_Problem requirements_: The records below are to be returned exactly as written, minus their pictures.

_Itemized modification records_:
══════════

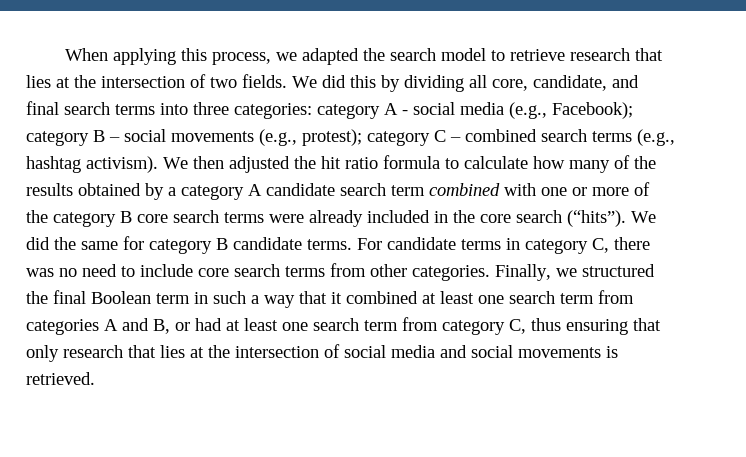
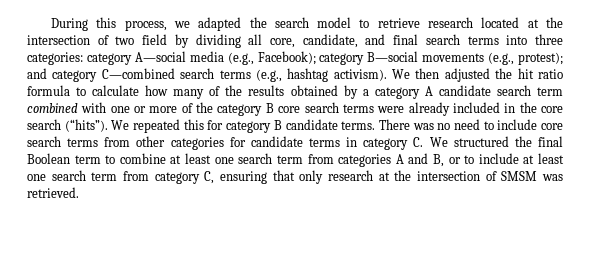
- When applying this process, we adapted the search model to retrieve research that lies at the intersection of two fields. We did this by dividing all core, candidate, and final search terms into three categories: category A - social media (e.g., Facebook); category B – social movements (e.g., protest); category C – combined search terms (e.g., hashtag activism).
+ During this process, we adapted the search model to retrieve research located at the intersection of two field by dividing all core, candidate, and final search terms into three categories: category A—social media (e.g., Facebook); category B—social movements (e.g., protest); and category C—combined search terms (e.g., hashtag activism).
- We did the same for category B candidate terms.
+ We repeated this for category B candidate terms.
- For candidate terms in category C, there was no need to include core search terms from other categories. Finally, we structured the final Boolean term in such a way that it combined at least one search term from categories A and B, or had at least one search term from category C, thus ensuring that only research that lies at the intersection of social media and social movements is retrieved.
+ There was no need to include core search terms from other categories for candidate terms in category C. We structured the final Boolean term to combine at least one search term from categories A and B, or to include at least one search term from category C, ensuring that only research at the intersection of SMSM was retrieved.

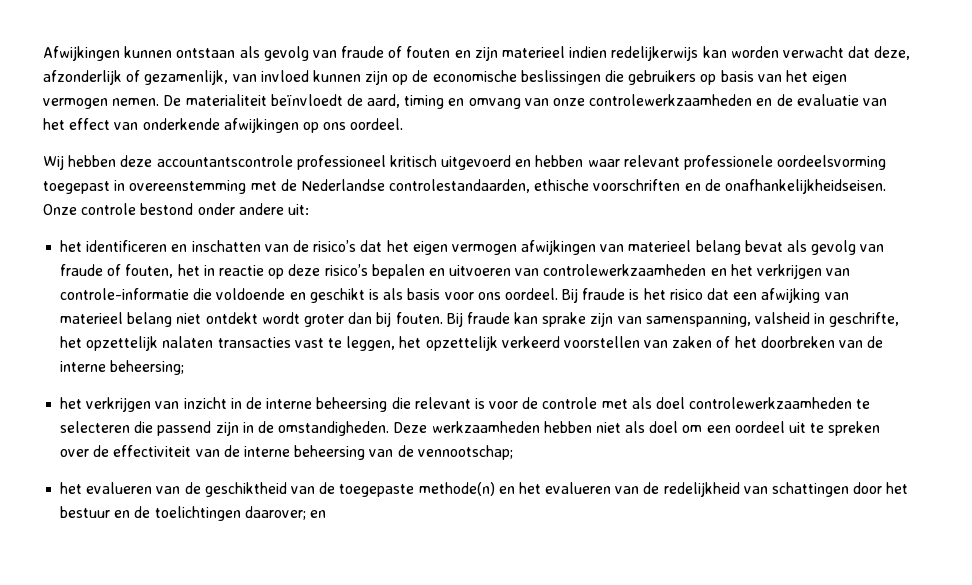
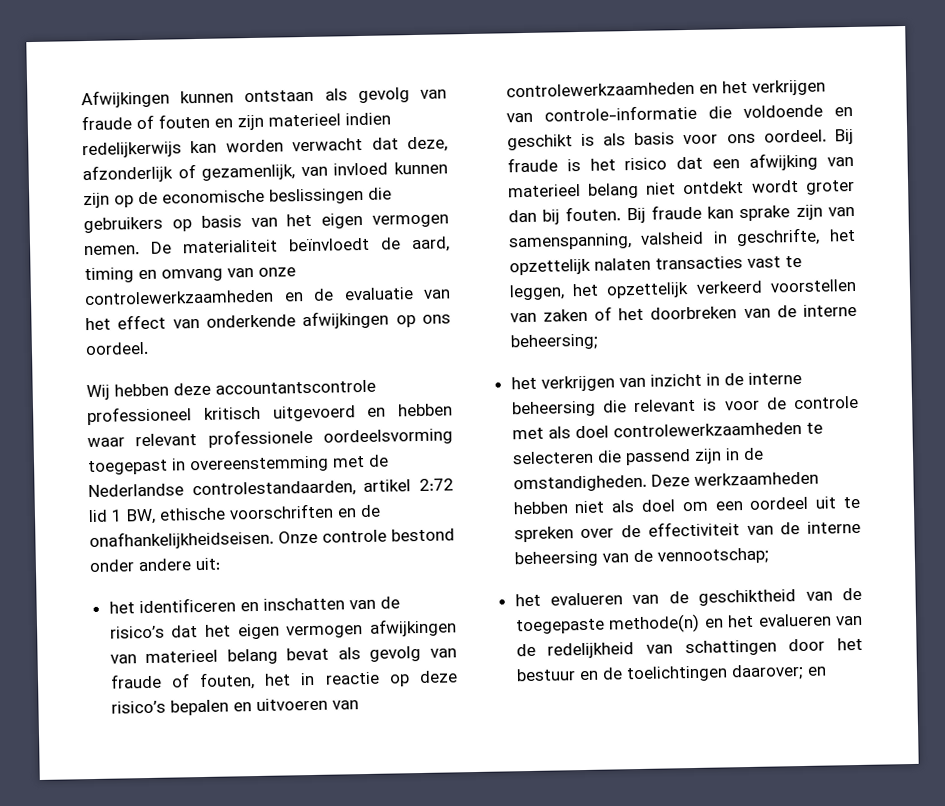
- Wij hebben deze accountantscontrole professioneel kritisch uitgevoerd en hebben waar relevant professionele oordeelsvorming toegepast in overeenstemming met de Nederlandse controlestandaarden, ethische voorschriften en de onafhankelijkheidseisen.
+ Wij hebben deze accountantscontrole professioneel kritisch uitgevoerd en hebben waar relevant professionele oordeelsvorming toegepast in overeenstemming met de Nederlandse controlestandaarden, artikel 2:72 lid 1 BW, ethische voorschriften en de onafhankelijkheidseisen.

══════════

_Problem solution_:
- When applying this process, we adapted the search model to retrieve research that lies at the intersection of two fields. We did this by dividing all core, candidate, and final search terms into three categories: category A - social media (e.g., Facebook); category B – social movements (e.g., protest); category C – combined search terms (e.g., hashtag activism).
+ During this process, we adapted the search model to retrieve research located at the intersection of two field by dividing all core, candidate, and final search terms into three categories: category A—social media (e.g., Facebook); category B—social movements (e.g., protest); and category C—combined search terms (e.g., hashtag activism).
- We did the same for category B candidate terms.
+ We repeated this for category B candidate terms.
- For candidate terms in category C, there was no need to include core search terms from other categories. Finally, we structured the final Boolean term in such a way that it combined at least one search term from categories A and B, or had at least one search term from category C, thus ensuring that only research that lies at the intersection of social media and social movements is retrieved.
+ There was no need to include core search terms from other categories for candidate terms in category C. We structured the final Boolean term to combine at least one search term from categories A and B, or to include at least one search term from category C, ensuring that only research at the intersection of SMSM was retrieved.

- Wij hebben deze accountantscontrole professioneel kritisch uitgevoerd en hebben waar relevant professionele oordeelsvorming toegepast in overeenstemming met de Nederlandse controlestandaarden, ethische voorschriften en de onafhankelijkheidseisen.
+ Wij hebben deze accountantscontrole professioneel kritisch uitgevoerd en hebben waar relevant professionele oordeelsvorming toegepast in overeenstemming met de Nederlandse controlestandaarden, artikel 2:72 lid 1 BW, ethische voorschriften en de onafhankelijkheidseisen.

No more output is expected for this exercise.